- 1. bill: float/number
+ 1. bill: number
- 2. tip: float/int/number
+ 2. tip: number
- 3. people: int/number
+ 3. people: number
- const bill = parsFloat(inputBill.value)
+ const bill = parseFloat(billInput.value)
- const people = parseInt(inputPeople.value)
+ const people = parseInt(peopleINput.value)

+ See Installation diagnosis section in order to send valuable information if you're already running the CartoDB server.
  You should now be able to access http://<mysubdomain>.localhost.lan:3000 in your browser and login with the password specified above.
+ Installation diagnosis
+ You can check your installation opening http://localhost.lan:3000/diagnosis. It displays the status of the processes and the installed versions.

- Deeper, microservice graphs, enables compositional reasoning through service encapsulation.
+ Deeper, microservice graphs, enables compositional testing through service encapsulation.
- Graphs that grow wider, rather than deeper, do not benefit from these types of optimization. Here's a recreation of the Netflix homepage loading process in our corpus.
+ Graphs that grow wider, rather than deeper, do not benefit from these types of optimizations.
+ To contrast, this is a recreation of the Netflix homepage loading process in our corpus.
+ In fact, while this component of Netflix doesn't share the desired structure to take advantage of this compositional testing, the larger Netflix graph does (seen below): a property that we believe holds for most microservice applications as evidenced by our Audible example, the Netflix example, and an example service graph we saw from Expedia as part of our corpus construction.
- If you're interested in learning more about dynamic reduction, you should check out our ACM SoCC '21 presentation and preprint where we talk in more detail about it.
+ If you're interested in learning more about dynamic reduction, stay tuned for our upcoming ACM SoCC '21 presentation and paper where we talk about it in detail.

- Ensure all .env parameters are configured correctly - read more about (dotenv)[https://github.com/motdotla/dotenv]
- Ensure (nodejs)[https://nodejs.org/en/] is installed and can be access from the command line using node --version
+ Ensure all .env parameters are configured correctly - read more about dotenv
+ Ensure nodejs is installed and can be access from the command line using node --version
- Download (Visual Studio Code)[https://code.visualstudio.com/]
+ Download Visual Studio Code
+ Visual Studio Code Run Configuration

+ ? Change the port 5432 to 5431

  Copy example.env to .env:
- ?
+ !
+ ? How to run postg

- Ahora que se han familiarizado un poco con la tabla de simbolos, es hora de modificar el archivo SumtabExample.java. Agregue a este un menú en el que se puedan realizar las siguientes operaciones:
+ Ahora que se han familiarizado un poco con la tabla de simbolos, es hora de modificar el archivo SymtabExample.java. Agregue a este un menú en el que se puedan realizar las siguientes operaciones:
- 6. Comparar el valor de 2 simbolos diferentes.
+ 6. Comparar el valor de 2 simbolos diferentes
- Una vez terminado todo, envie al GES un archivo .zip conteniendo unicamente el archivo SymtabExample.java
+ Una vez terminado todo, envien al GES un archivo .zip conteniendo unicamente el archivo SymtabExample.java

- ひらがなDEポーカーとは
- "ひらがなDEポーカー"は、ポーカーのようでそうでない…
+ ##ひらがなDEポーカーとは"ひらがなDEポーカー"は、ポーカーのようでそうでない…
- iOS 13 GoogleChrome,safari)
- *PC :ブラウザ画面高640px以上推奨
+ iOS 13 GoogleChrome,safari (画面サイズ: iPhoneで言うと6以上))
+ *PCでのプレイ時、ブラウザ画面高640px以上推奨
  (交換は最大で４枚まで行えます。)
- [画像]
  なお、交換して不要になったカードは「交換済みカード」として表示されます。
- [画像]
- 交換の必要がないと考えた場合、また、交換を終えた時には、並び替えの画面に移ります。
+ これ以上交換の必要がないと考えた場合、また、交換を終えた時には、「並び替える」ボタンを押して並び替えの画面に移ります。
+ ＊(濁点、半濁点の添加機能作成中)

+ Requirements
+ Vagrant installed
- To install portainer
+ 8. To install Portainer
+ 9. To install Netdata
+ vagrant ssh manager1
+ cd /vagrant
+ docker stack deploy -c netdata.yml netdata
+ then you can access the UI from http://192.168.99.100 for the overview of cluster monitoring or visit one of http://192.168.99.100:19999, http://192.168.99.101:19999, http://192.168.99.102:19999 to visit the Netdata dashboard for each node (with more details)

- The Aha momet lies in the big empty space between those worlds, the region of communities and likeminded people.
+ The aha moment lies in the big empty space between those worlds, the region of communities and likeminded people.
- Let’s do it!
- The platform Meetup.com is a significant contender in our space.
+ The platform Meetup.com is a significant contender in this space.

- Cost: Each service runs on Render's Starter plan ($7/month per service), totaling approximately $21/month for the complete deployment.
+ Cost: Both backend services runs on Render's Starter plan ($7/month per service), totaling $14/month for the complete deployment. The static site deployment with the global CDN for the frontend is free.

= = = = =

### ASSIGNED TASK
Nothing but the lines from the one containing "- 交換の必要がないと考えた" to the end of the entries belongs in the answer, and each must match exactly.

### PROBLEM SOLUTION
- 交換の必要がないと考えた場合、また、交換を終えた時には、並び替えの画面に移ります。
+ これ以上交換の必要がないと考えた場合、また、交換を終えた時には、「並び替える」ボタンを押して並び替えの画面に移ります。
+ ＊(濁点、半濁点の添加機能作成中)

+ Requirements
+ Vagrant installed
- To install portainer
+ 8. To install Portainer
+ 9. To install Netdata
+ vagrant ssh manager1
+ cd /vagrant
+ docker stack deploy -c netdata.yml netdata
+ then you can access the UI from http://192.168.99.100 for the overview of cluster monitoring or visit one of http://192.168.99.100:19999, http://192.168.99.101:19999, http://192.168.99.102:19999 to visit the Netdata dashboard for each node (with more details)

- The Aha momet lies in the big empty space between those worlds, the region of communities and likeminded people.
+ The aha moment lies in the big empty space between those worlds, the region of communities and likeminded people.
- Let’s do it!
- The platform Meetup.com is a significant contender in our space.
+ The platform Meetup.com is a significant contender in this space.

- Cost: Each service runs on Render's Starter plan ($7/month per service), totaling approximately $21/month for the complete deployment.
+ Cost: Both backend services runs on Render's Starter plan ($7/month per service), totaling $14/month for the complete deployment. The static site deployment with the global CDN for the frontend is free.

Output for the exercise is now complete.